Structuring prescribing data into traffic-light categories
After a general discussion of the national guidelines on asthma management,5 the GPs were presented with a blank matrix (Fig. 1). Each GP individually marked with a green colour the combined dosage boxes in the matrix that they, on a theoretical and clinical basis, felt were consistent with appropriate or good treatment, and with a red colour those considered as wrong treatment. The boxes where the treatment quality was difficult to judge were given a yellow colour. The group as a whole subsequently discussed and agreed upon the final colour labelling of each of the 16 boxes in the matrix.

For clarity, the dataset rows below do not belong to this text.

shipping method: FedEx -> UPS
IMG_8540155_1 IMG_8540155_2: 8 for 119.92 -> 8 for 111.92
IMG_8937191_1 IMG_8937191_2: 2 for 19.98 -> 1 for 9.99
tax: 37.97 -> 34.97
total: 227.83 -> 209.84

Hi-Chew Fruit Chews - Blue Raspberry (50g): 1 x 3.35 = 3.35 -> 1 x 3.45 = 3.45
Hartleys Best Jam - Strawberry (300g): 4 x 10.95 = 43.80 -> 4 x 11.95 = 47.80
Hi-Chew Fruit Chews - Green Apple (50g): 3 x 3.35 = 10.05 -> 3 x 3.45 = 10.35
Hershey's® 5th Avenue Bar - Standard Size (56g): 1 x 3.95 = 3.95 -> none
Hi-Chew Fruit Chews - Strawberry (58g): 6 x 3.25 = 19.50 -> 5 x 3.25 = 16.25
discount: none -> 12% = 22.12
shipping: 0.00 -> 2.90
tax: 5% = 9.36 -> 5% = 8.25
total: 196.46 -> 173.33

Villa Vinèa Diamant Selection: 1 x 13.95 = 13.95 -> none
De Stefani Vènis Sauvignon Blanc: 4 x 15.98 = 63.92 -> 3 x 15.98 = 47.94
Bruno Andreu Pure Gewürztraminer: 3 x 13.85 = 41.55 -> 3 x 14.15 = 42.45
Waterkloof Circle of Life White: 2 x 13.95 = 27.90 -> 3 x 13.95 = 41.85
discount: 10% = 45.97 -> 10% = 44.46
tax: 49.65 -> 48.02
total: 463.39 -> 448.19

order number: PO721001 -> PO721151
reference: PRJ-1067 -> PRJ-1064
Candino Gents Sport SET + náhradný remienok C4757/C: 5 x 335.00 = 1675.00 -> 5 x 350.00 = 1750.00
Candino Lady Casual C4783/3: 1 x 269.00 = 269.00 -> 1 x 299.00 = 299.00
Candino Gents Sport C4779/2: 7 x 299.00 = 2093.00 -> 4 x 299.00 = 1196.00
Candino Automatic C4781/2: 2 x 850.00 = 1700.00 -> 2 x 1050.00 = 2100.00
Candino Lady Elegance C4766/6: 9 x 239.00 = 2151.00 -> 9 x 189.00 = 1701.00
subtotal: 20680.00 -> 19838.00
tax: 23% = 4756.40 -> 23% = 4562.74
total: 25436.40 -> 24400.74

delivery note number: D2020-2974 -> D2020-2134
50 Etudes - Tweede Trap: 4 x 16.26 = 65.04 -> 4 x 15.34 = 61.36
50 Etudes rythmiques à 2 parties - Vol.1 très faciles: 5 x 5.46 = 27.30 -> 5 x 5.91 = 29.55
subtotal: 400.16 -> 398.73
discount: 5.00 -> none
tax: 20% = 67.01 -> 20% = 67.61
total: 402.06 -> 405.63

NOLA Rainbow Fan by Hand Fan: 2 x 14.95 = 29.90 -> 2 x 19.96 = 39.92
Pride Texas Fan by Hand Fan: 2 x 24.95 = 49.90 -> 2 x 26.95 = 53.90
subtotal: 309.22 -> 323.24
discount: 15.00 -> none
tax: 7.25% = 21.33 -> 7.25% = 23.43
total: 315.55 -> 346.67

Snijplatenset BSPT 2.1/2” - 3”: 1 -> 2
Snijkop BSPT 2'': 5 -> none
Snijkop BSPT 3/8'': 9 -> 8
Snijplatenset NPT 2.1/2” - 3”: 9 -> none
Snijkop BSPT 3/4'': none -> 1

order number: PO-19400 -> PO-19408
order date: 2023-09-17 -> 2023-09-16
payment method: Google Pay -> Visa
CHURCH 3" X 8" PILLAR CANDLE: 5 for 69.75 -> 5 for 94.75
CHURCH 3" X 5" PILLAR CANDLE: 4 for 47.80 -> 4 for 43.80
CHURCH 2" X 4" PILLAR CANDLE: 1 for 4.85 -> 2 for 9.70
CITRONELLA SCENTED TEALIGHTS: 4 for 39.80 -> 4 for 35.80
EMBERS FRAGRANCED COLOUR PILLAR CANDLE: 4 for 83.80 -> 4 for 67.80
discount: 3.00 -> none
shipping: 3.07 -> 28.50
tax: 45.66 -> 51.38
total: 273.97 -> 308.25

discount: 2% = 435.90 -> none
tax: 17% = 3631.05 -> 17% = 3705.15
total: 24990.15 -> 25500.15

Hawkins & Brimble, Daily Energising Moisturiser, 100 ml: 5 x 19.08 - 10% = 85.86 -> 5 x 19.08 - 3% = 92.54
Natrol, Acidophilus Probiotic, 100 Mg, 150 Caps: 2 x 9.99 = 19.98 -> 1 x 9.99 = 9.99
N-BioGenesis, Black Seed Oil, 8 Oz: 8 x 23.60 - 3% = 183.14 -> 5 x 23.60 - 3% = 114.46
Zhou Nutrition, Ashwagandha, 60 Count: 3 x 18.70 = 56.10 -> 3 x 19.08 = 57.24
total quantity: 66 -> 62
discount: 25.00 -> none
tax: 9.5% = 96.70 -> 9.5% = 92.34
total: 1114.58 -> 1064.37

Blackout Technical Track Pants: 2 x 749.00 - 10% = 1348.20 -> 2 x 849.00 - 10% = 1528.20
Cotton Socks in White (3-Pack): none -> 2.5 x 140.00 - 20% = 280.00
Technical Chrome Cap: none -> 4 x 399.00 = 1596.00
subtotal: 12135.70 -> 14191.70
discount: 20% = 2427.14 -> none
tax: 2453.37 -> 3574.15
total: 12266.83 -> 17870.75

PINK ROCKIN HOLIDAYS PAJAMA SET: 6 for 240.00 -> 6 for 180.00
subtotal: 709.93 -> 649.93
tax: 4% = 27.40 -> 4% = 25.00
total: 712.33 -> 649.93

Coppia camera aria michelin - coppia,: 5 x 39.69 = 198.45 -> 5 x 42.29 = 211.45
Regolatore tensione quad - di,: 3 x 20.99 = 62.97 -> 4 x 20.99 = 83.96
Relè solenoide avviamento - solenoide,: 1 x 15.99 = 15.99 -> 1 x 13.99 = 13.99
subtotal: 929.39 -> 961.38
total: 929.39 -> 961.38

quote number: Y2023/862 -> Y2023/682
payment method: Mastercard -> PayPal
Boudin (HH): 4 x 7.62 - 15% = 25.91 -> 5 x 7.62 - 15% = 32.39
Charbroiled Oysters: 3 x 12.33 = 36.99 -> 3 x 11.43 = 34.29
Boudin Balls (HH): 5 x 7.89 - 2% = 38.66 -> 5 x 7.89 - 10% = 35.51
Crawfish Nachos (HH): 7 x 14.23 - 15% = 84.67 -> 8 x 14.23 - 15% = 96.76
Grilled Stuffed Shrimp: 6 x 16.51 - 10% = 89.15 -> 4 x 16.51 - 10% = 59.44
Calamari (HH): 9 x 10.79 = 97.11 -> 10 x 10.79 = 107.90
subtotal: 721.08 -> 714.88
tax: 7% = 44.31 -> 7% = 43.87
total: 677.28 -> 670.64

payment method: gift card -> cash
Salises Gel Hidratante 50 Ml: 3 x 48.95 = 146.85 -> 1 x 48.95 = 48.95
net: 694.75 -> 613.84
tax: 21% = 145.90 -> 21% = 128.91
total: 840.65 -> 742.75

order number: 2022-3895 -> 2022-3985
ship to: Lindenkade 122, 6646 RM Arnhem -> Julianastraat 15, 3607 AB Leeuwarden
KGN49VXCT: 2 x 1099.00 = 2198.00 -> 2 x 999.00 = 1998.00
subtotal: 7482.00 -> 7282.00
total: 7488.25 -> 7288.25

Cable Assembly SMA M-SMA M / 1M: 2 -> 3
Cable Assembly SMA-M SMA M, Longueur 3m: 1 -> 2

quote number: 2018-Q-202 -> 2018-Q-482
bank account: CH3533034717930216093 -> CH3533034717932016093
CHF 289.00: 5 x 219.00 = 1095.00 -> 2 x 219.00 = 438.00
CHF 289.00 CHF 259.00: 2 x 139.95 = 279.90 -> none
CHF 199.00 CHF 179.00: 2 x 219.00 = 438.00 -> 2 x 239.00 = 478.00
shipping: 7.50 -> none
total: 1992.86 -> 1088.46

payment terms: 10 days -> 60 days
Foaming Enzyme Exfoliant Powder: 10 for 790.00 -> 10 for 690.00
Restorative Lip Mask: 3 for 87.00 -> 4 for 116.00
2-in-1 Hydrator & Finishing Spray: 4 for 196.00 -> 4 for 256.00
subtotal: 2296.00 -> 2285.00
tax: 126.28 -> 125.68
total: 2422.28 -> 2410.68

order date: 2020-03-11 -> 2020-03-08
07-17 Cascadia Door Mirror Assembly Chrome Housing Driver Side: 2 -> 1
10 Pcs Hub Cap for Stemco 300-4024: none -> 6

The matrix filled in with the number of patients treated within each box was then presented in two steps. First, the matrix with the pooled data for patients of the whole peer review group was presented to the group. Secondly, the matrix with the data for patients of each GP was presented individually. This allowed the GPs as a group to see and reflect upon how they had treated their asthma patients collectively during the last year, before being provided with their own prescribing pattern.
Validation of diagnoses
In this study, 17- to 50-year-old patients receiving short-acting ß-agonists or steroids for inhalation at the pharmacy were used to identify asthma patients (proxy-identified patients). Our method of picking patients may falsely identify some users as asthma patients. In order to evaluate the extent of this misclassification, the project co-ordinators picked at random for each GP between four and five patients having received inhaled steroids or short-acting ß-agonists during the last year. The GPs were then asked to state the diagnosis given in the patients' medical record. The proportion of the sampled patients clinically diagnosed as having asthma, according to code R96 in the International Classification of Primary Care (ICPC),9 compared with all proxy-identified patients within each combined dosage box of the matrix, was calculated.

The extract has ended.